Comb through the entries for "including" and pull out each line that holds it.

═════ DATASET ═════

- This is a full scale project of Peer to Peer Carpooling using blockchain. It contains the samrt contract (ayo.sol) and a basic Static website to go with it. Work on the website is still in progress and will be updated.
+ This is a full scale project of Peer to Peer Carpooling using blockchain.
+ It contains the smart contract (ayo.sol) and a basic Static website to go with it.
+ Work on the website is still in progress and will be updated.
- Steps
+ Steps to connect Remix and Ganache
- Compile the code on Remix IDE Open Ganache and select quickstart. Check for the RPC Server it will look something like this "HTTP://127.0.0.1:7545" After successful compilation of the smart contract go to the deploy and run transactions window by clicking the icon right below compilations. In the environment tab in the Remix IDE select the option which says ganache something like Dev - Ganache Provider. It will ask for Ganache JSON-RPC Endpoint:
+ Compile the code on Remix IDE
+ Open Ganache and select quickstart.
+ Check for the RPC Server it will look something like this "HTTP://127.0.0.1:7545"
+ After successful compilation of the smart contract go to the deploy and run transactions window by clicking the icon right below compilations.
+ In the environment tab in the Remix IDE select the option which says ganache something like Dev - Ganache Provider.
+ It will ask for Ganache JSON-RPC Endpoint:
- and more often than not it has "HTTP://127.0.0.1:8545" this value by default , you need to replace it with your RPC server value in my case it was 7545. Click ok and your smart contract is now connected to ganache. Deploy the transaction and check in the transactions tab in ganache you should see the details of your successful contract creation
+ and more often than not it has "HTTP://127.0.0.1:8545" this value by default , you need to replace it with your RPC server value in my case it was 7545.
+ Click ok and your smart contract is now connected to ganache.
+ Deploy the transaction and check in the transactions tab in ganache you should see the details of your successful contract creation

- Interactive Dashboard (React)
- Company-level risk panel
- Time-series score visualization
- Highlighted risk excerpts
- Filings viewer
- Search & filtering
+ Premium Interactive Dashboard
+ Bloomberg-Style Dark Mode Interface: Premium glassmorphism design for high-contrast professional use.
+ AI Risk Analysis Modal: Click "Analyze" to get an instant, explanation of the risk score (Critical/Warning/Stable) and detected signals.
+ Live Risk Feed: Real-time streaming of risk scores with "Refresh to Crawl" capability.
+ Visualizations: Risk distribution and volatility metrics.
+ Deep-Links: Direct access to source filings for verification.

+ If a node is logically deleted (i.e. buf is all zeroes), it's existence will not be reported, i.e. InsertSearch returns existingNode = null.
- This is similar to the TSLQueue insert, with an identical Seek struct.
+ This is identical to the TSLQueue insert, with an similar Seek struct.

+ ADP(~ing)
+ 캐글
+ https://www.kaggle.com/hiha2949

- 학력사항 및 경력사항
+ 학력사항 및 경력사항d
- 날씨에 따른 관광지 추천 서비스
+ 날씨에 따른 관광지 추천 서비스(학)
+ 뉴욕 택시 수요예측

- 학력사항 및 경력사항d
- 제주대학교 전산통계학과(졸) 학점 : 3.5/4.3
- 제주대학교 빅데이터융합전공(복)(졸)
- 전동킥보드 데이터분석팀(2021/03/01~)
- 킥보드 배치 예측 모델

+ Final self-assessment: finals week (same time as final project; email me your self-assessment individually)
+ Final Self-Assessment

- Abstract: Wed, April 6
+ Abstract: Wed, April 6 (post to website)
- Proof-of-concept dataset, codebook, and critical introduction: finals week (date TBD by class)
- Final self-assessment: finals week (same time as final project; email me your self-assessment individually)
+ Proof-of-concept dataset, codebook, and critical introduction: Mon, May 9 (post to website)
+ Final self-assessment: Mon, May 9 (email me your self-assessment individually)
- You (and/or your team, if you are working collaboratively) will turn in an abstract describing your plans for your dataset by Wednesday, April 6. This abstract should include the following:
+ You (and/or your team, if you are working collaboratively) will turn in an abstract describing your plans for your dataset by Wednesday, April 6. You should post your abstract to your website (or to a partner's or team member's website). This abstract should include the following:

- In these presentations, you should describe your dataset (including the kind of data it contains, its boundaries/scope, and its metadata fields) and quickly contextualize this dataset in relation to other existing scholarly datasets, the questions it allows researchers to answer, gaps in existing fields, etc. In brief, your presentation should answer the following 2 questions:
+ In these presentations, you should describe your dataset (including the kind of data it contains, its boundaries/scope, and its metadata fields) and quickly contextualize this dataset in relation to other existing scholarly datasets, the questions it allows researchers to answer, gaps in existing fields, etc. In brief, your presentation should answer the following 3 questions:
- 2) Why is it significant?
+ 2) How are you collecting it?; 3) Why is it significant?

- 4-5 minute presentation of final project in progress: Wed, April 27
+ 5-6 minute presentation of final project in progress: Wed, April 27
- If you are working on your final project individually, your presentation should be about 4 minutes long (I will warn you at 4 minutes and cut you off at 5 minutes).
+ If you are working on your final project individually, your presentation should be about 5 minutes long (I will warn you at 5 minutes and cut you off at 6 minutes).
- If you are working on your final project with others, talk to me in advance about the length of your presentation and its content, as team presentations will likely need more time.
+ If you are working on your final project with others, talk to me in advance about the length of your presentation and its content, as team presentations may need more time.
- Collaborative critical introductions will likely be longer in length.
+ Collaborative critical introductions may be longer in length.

═════

### COMPLETED TASK
- In these presentations, you should describe your dataset (including the kind of data it contains, its boundaries/scope, and its metadata fields) and quickly contextualize this dataset in relation to other existing scholarly datasets, the questions it allows researchers to answer, gaps in existing fields, etc. In brief, your presentation should answer the following 2 questions:
+ In these presentations, you should describe your dataset (including the kind of data it contains, its boundaries/scope, and its metadata fields) and quickly contextualize this dataset in relation to other existing scholarly datasets, the questions it allows researchers to answer, gaps in existing fields, etc. In brief, your presentation should answer the following 3 questions:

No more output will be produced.